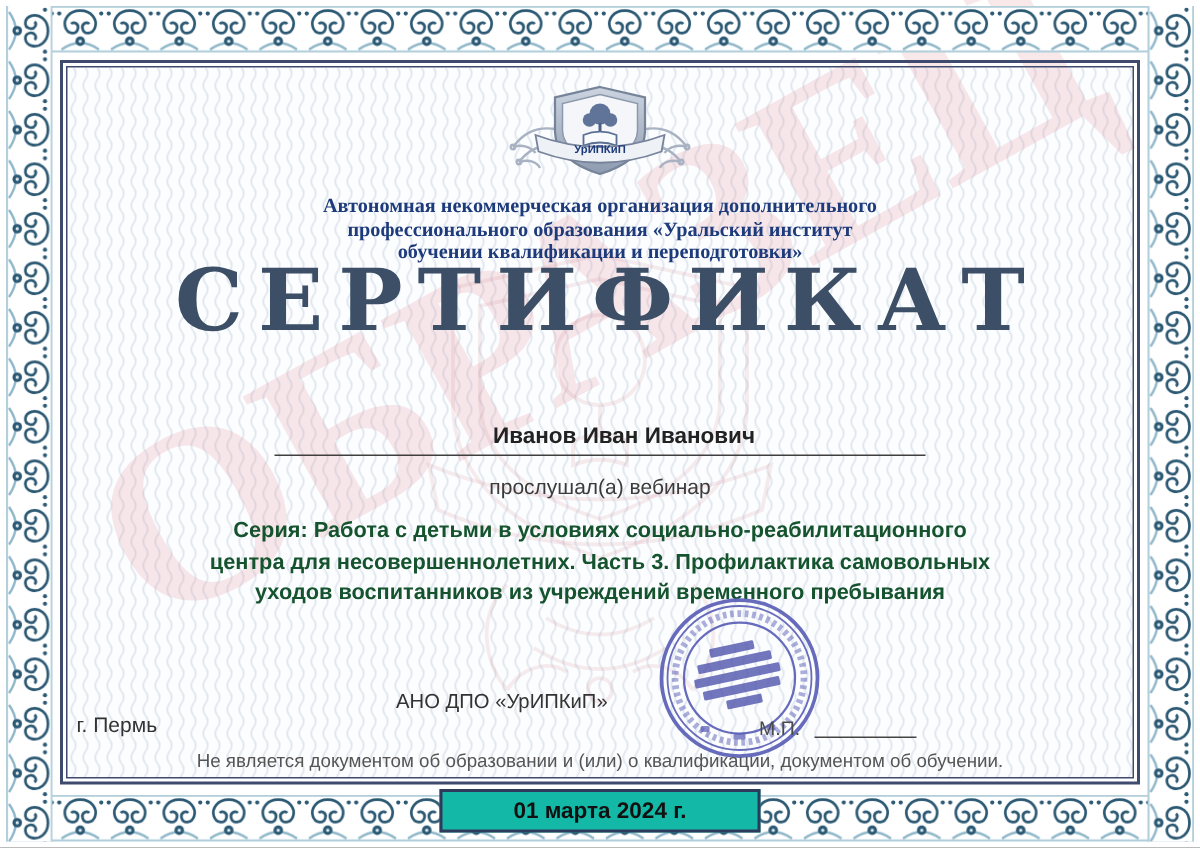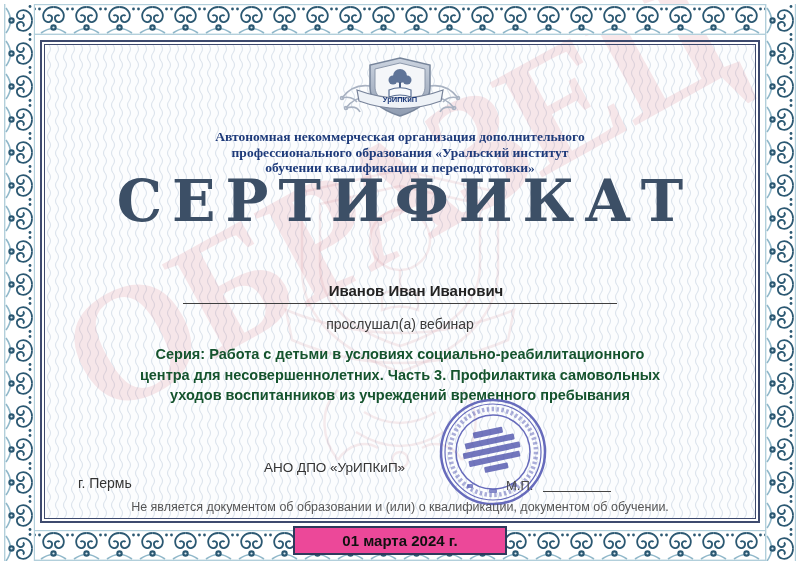"г. Пермь" .city { left: 78px -> 51px }
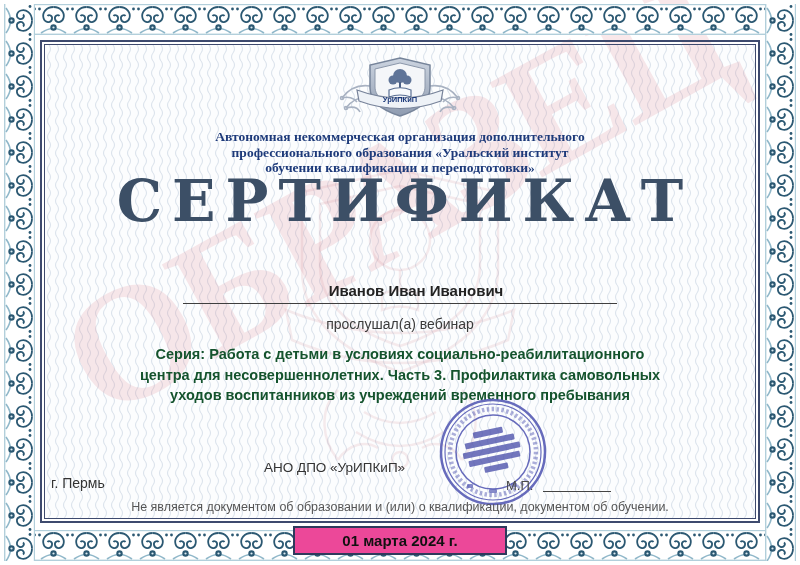"01 марта 2024 г." .date-box { background: #ec4899 -> #14b8a6 }
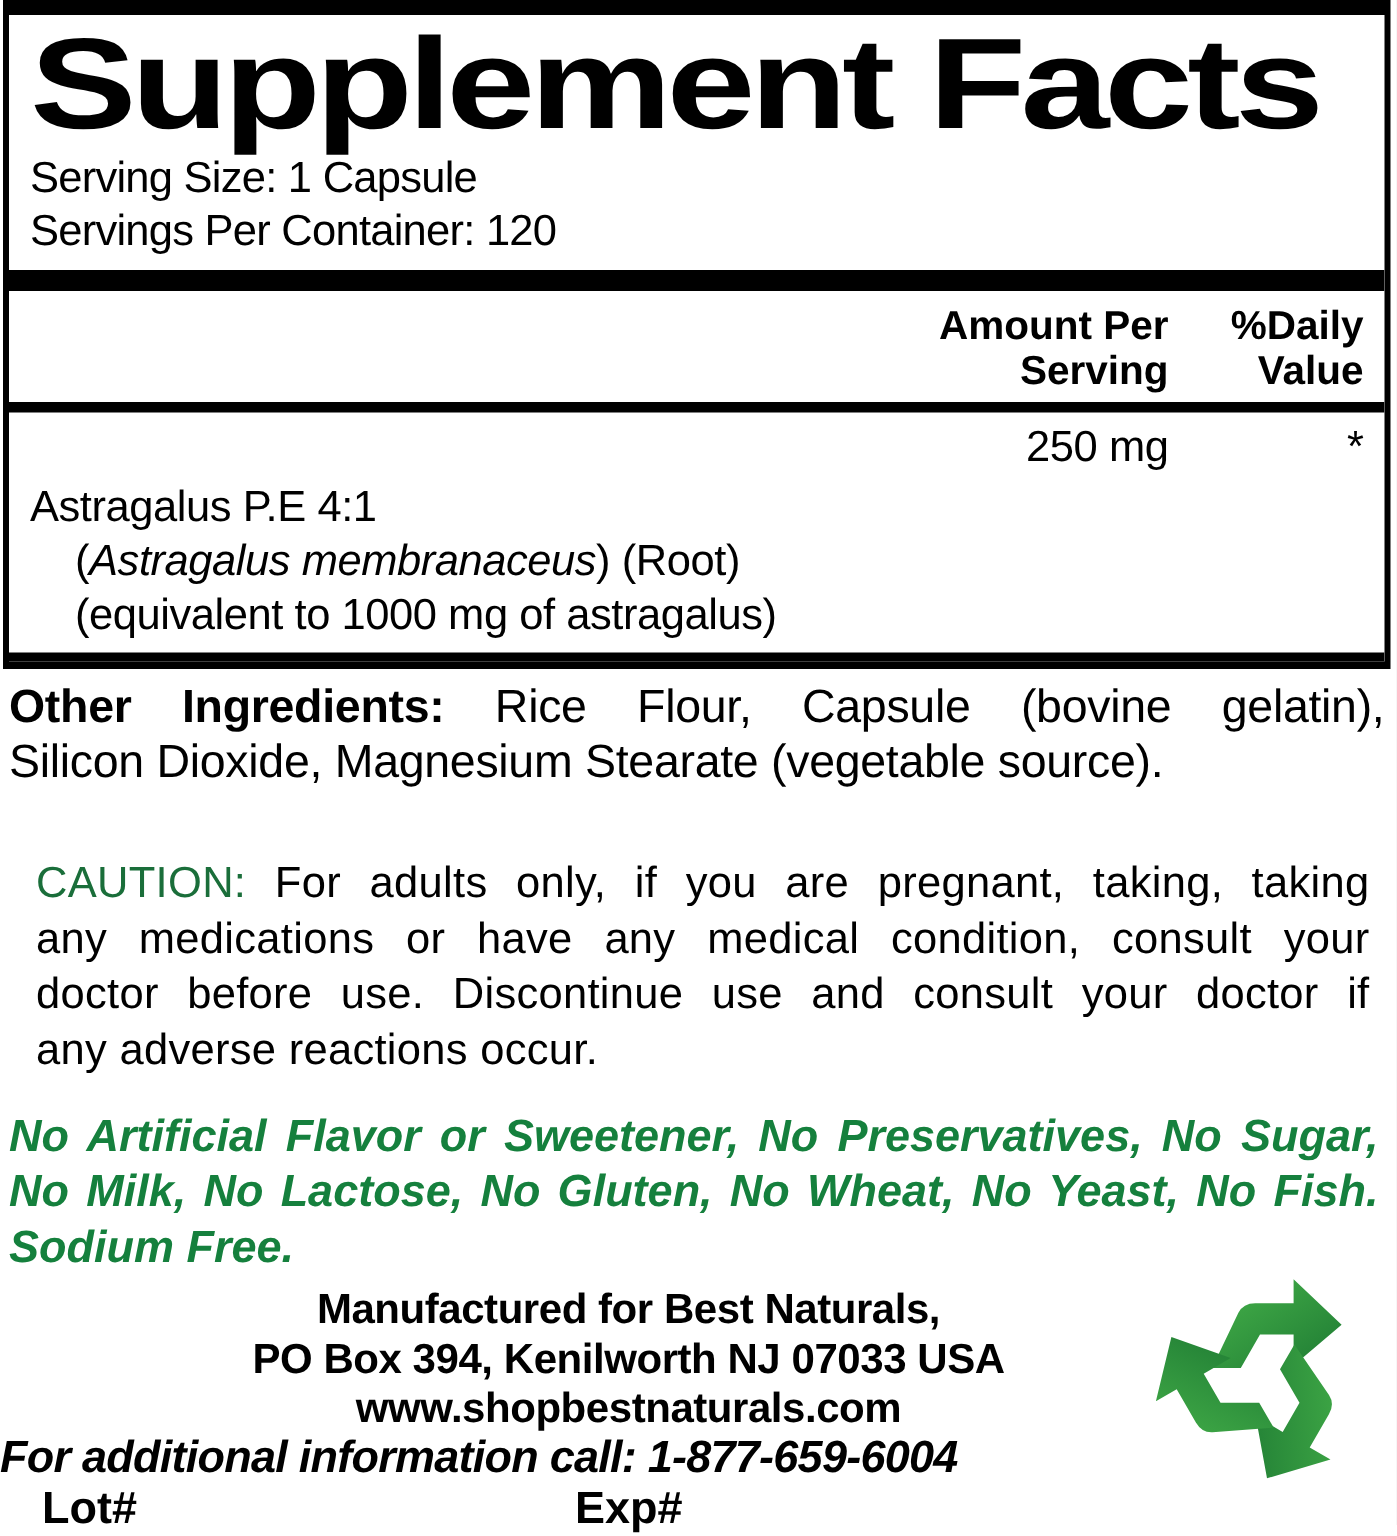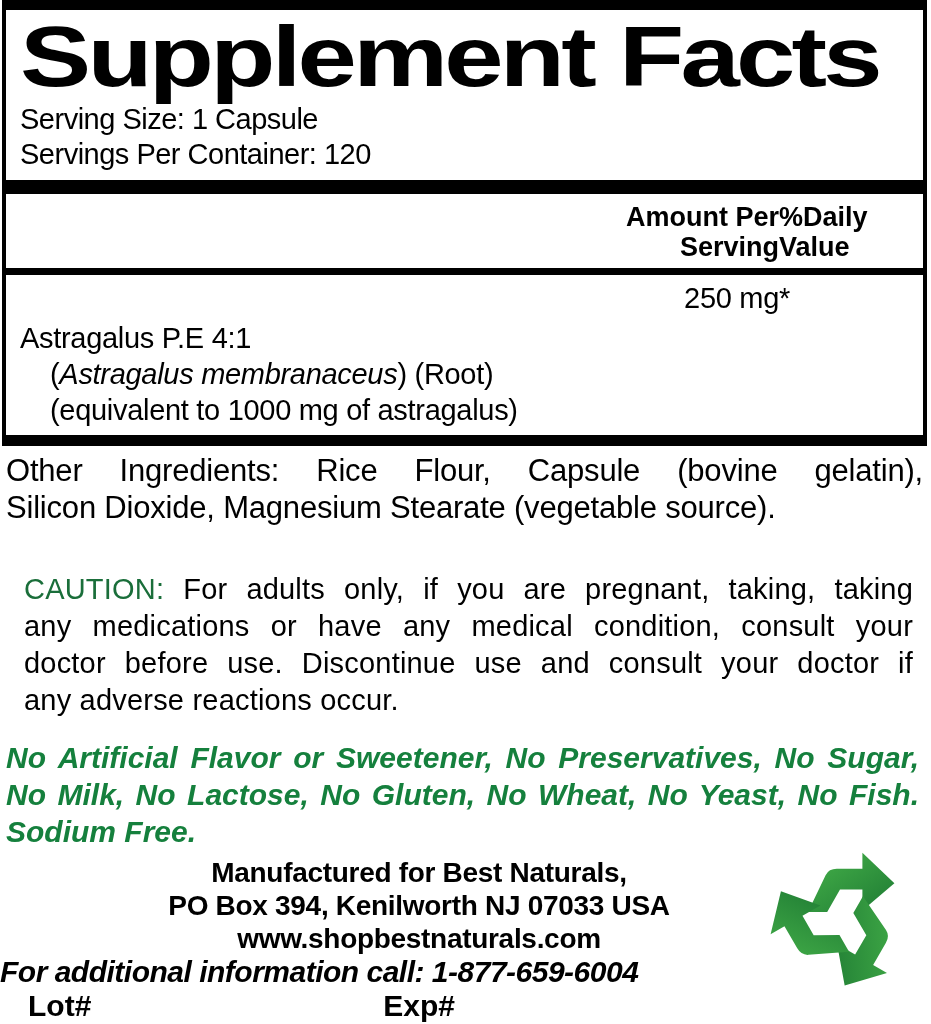"%Daily" .col-dv { text-align: left -> right }
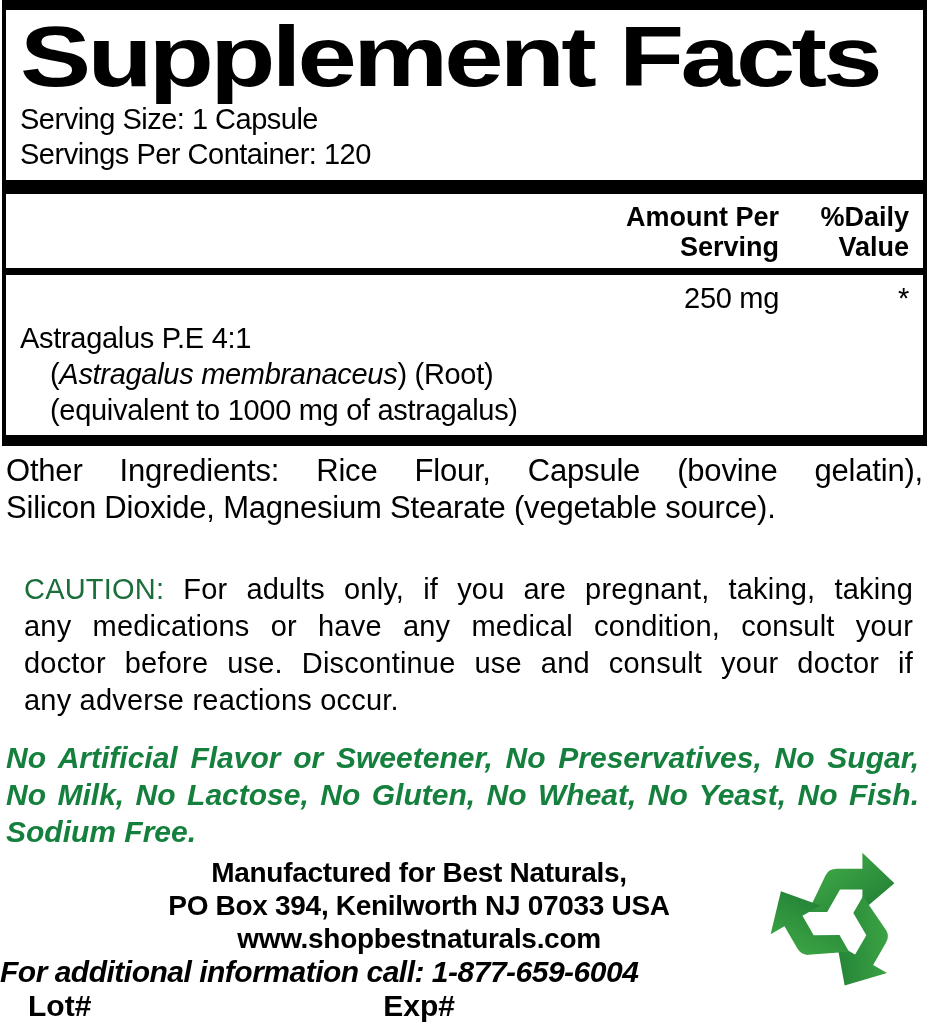"Other Ingredients:" .oi-label { font-weight: normal -> bold }
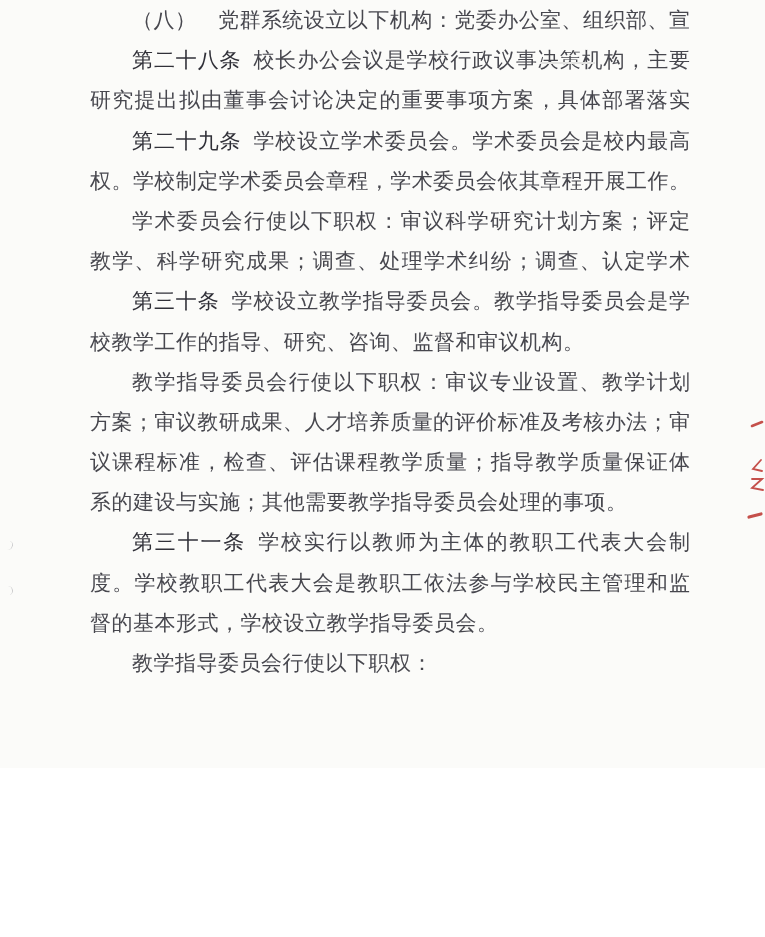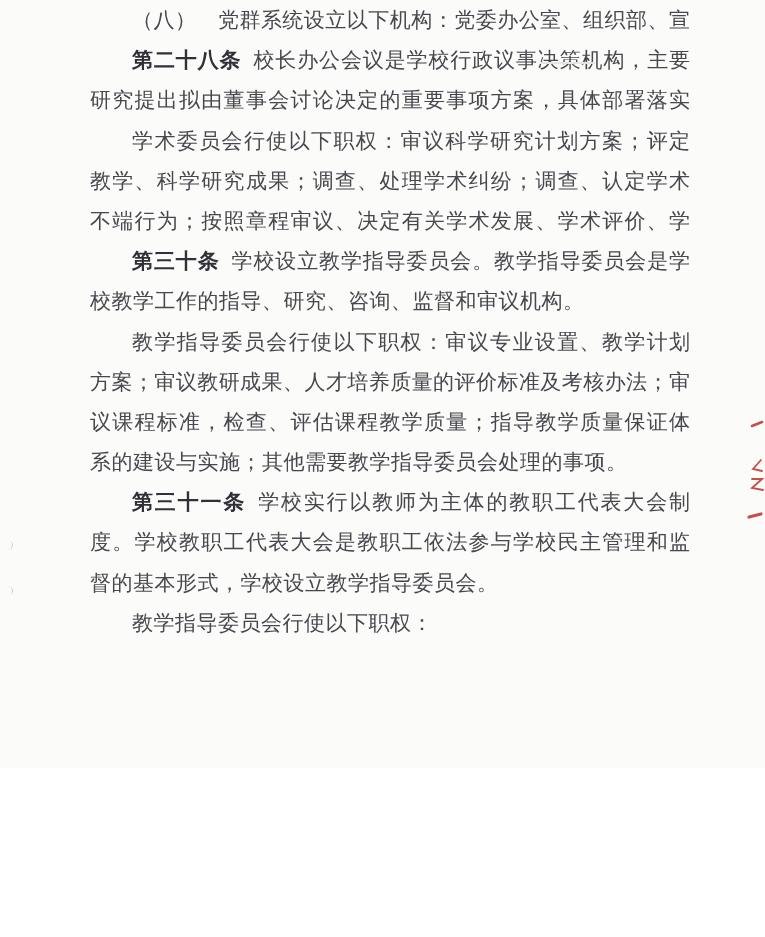"第二十八条" .artnum { font-weight: bold -> normal }
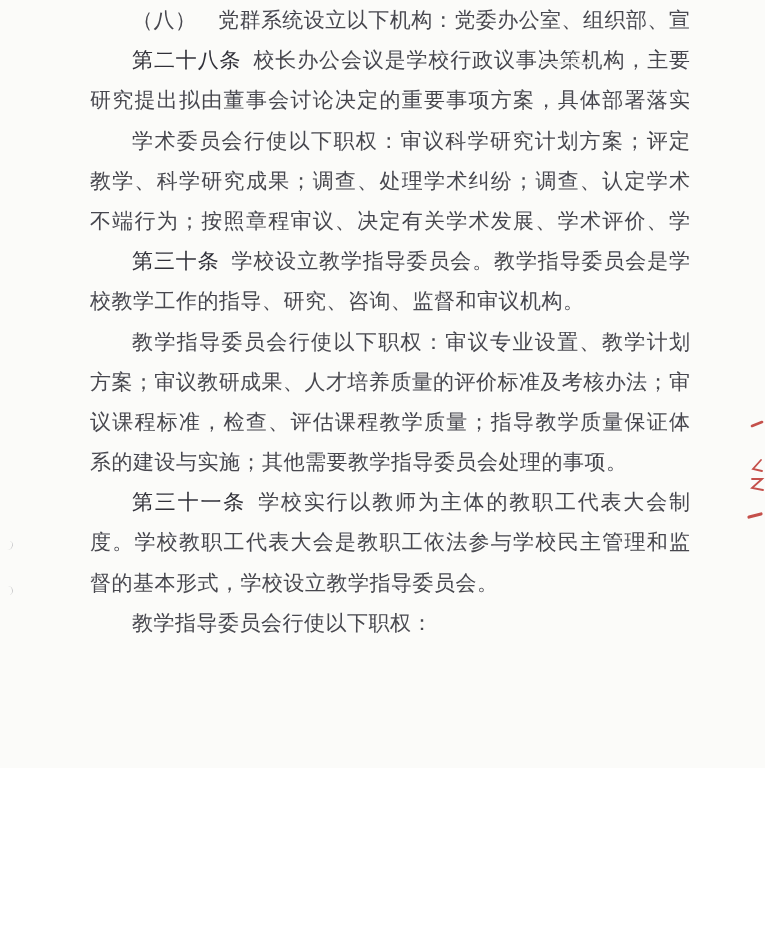"第二十九条 学校设立学术委员会。学术委员会是校内最高" div.line { html: none -> <div><span>第二十九条</span><span>学校设立学术委员会。学术委员会是校内最高</span></div> }
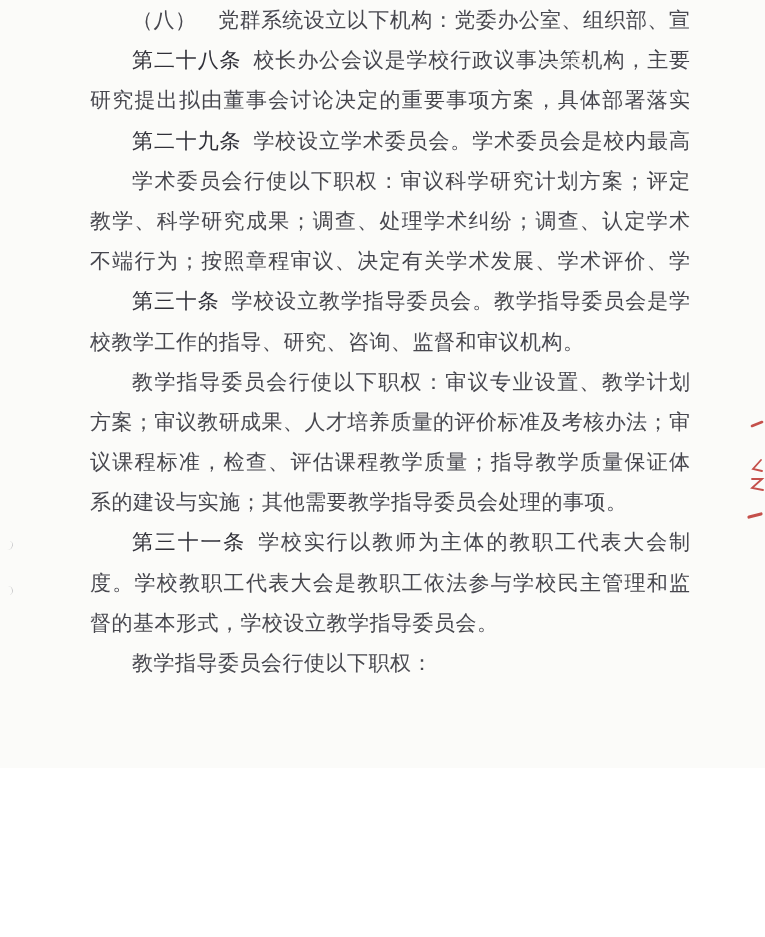"权。学校制定学术委员会章程，学术委员会依其章程开展工作。" div.line { html: none -> <div><span>权。学校制定学术委员会章程，学术委员会依其章程开展工作。</span></div> }
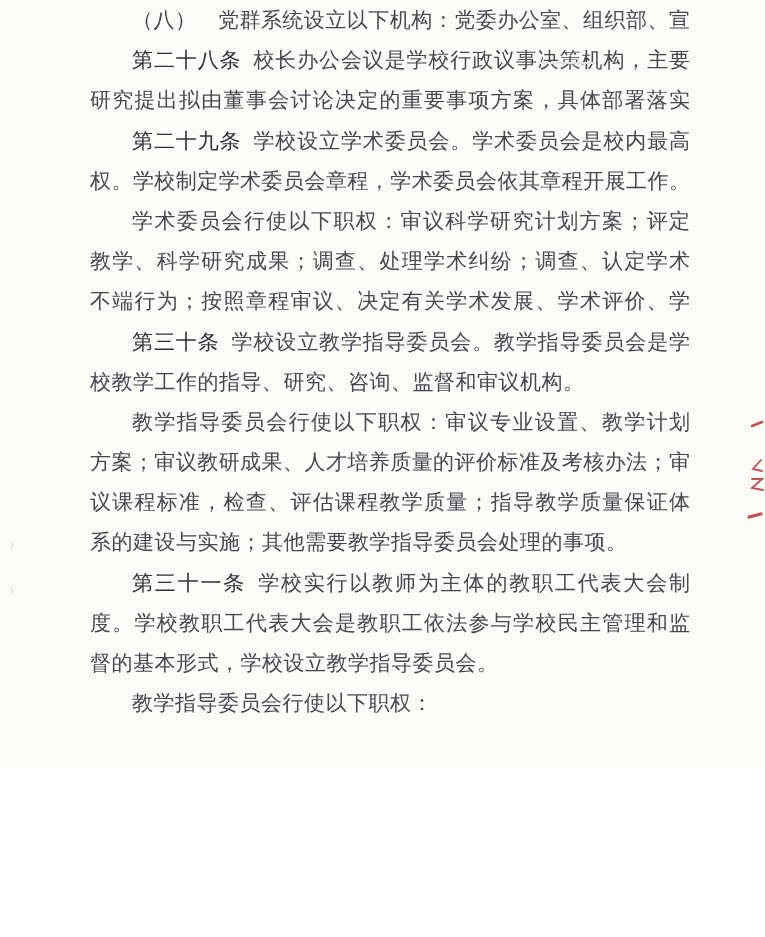"不端行为；按照章程审议、决定有关学术发展、学术评价、学" div.line { html: <div><span>不端行为；按照章程审议、决定有关学术发展、学术评价、学</span></div> -> none }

:::

Your copy should match every entry above exactly and contain no pictures.

"г. Пермь" .city { left: 78px -> 51px }
"01 марта 2024 г." .date-box { background: #ec4899 -> #14b8a6 }
"%Daily" .col-dv { text-align: left -> right }
"Other Ingredients:" .oi-label { font-weight: normal -> bold }
"第二十八条" .artnum { font-weight: bold -> normal }
"第二十九条 学校设立学术委员会。学术委员会是校内最高" div.line { html: none -> <div><span>第二十九条</span><span>学校设立学术委员会。学术委员会是校内最高</span></div> }
"权。学校制定学术委员会章程，学术委员会依其章程开展工作。" div.line { html: none -> <div><span>权。学校制定学术委员会章程，学术委员会依其章程开展工作。</span></div> }
"不端行为；按照章程审议、决定有关学术发展、学术评价、学" div.line { html: <div><span>不端行为；按照章程审议、决定有关学术发展、学术评价、学</span></div> -> none }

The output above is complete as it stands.